• _WORK REQUEST_
A verbatim copy of the records is required, with all pictures left out.
# # # #
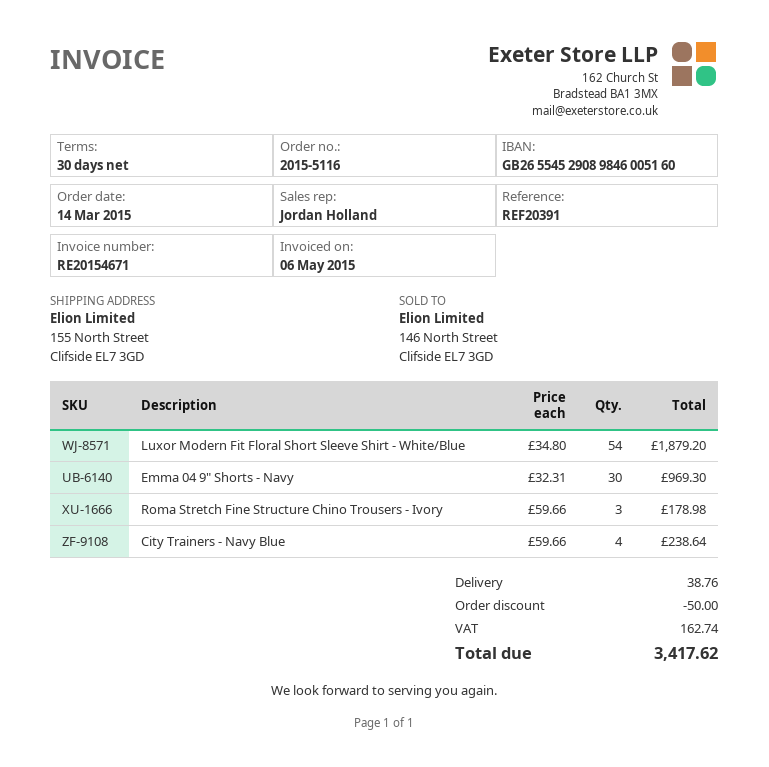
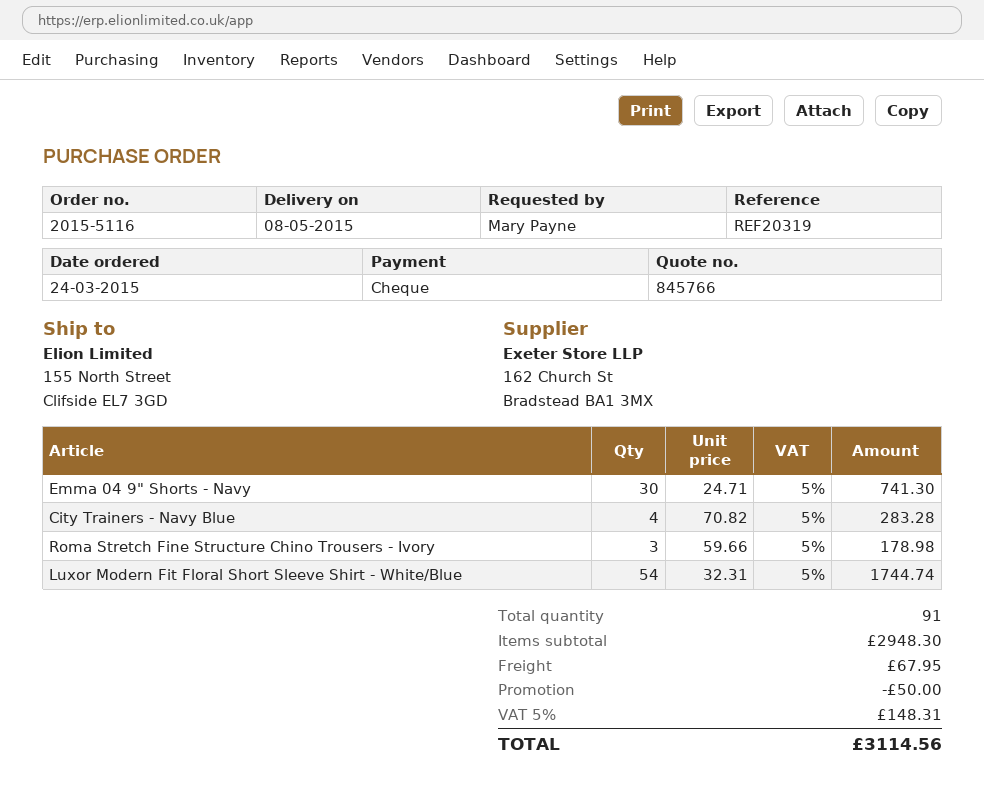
order date: 2015-03-14 -> 2015-03-24
reference: REF20391 -> REF20319
Luxor Modern Fit Floral Short Sleeve Shirt - White/Blue: 54 x 34.80 = 1879.20 -> 54 x 32.31 = 1744.74
Emma 04 9" Shorts - Navy: 30 x 32.31 = 969.30 -> 30 x 24.71 = 741.30
City Trainers - Navy Blue: 4 x 59.66 = 238.64 -> 4 x 70.82 = 283.28
shipping: 38.76 -> 67.95
tax: 162.74 -> 148.31
total: 3417.62 -> 3114.56

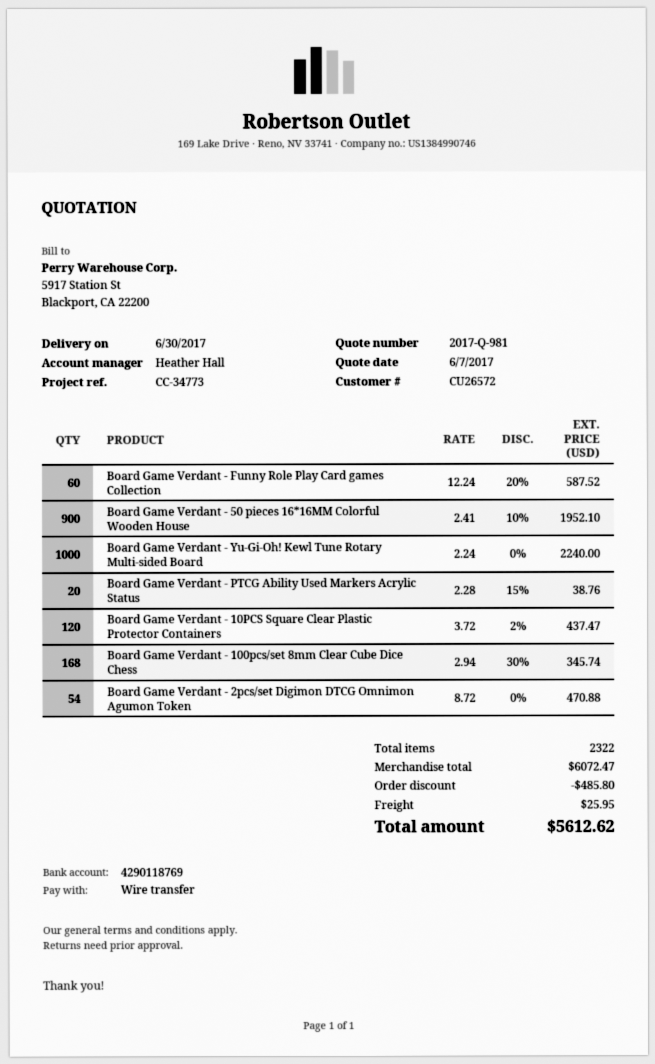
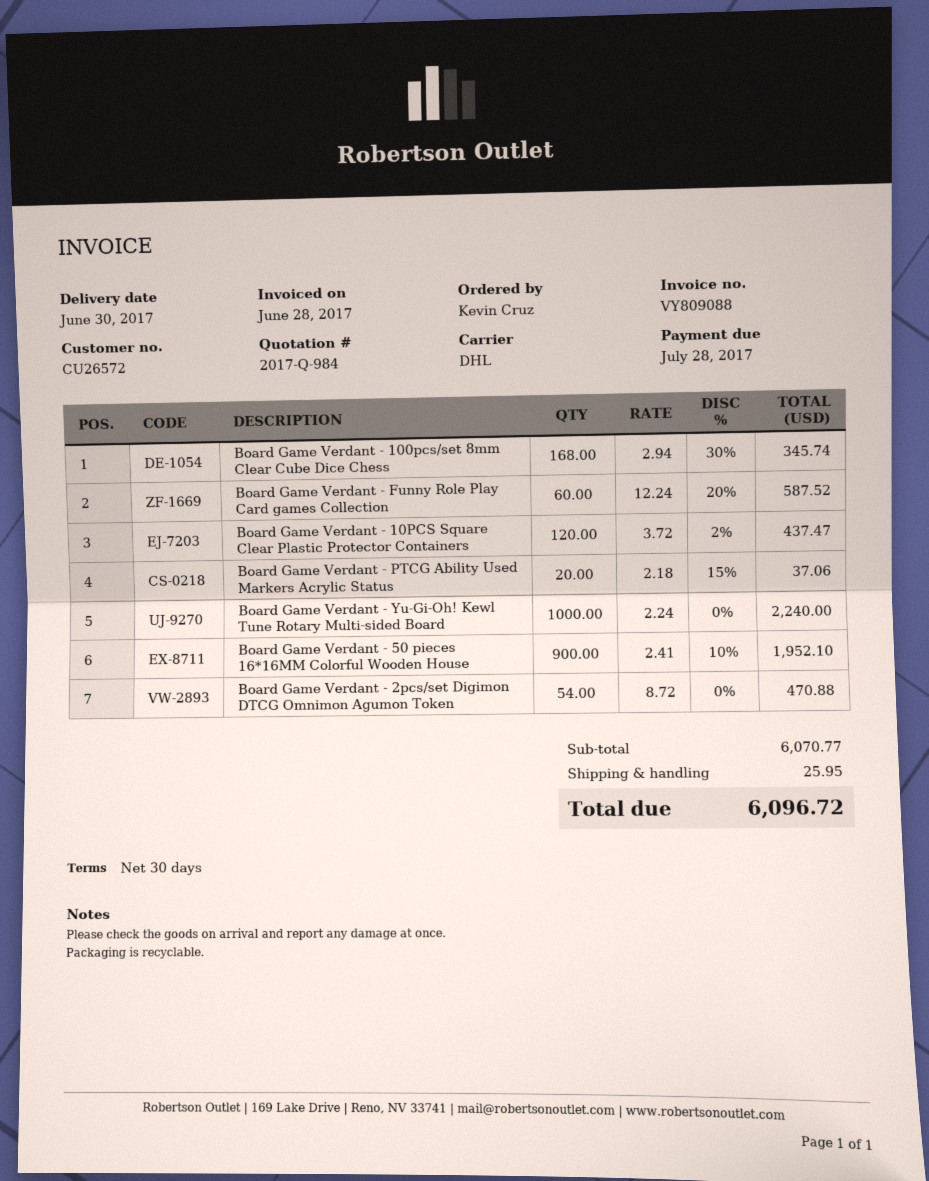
quote number: 2017-Q-981 -> 2017-Q-984
Board Game Verdant - PTCG Ability Used Markers Acrylic Status: 20 x 2.28 - 15% = 38.76 -> 20 x 2.18 - 15% = 37.06
subtotal: 6072.47 -> 6070.77
discount: 485.80 -> none
total: 5612.62 -> 6096.72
# # # #
• _COMPLETED TASK_
order date: 2015-03-14 -> 2015-03-24
reference: REF20391 -> REF20319
Luxor Modern Fit Floral Short Sleeve Shirt - White/Blue: 54 x 34.80 = 1879.20 -> 54 x 32.31 = 1744.74
Emma 04 9" Shorts - Navy: 30 x 32.31 = 969.30 -> 30 x 24.71 = 741.30
City Trainers - Navy Blue: 4 x 59.66 = 238.64 -> 4 x 70.82 = 283.28
shipping: 38.76 -> 67.95
tax: 162.74 -> 148.31
total: 3417.62 -> 3114.56

quote number: 2017-Q-981 -> 2017-Q-984
Board Game Verdant - PTCG Ability Used Markers Acrylic Status: 20 x 2.28 - 15% = 38.76 -> 20 x 2.18 - 15% = 37.06
subtotal: 6072.47 -> 6070.77
discount: 485.80 -> none
total: 5612.62 -> 6096.72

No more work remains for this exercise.